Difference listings
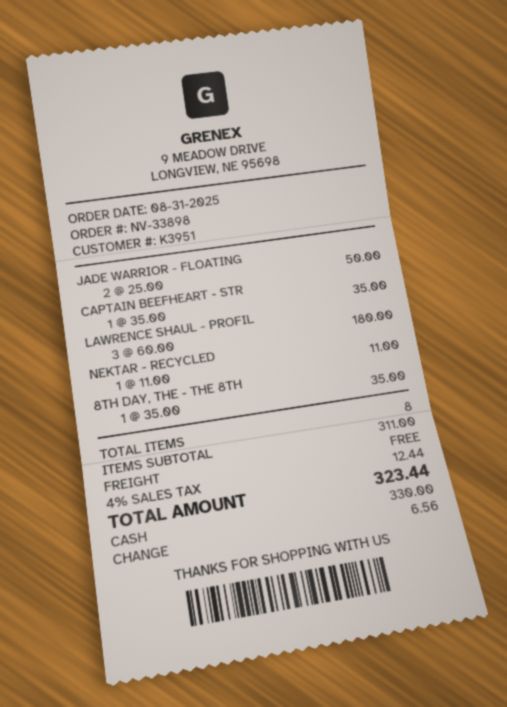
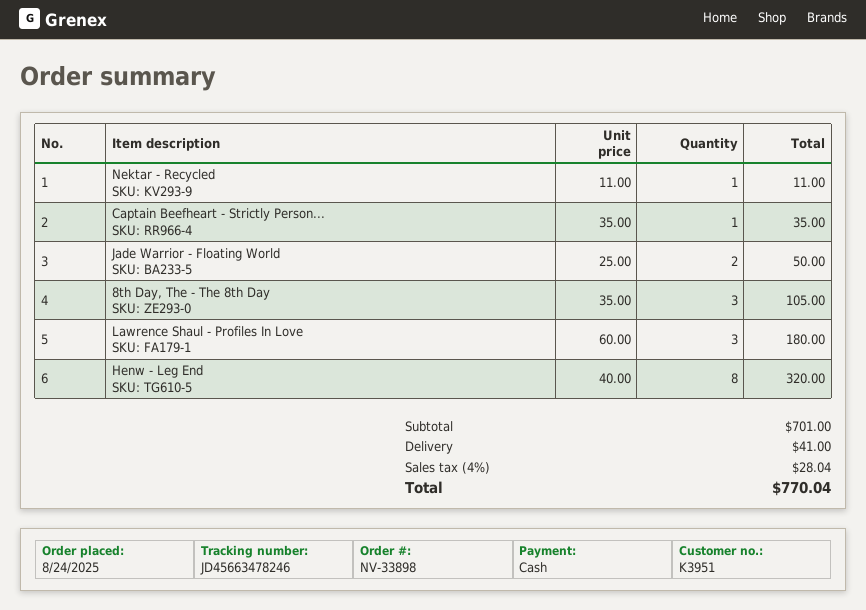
order date: 2025-08-31 -> 2025-08-24
8TH DAY, THE - THE 8TH: 1 x 35.00 = 35.00 -> 3 x 35.00 = 105.00
Henw - Leg End: none -> 8 x 40.00 = 320.00
subtotal: 311.00 -> 701.00
shipping: 0.00 -> 41.00
tax: 4% = 12.44 -> 4% = 28.04
total: 323.44 -> 770.04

_Action item:_ Which lines run from the one containing "subtotal: 311.00 -> 701.00" to the final line of the entries? Return those lines exactly, and only those.

_Result of this task:_
subtotal: 311.00 -> 701.00
shipping: 0.00 -> 41.00
tax: 4% = 12.44 -> 4% = 28.04
total: 323.44 -> 770.04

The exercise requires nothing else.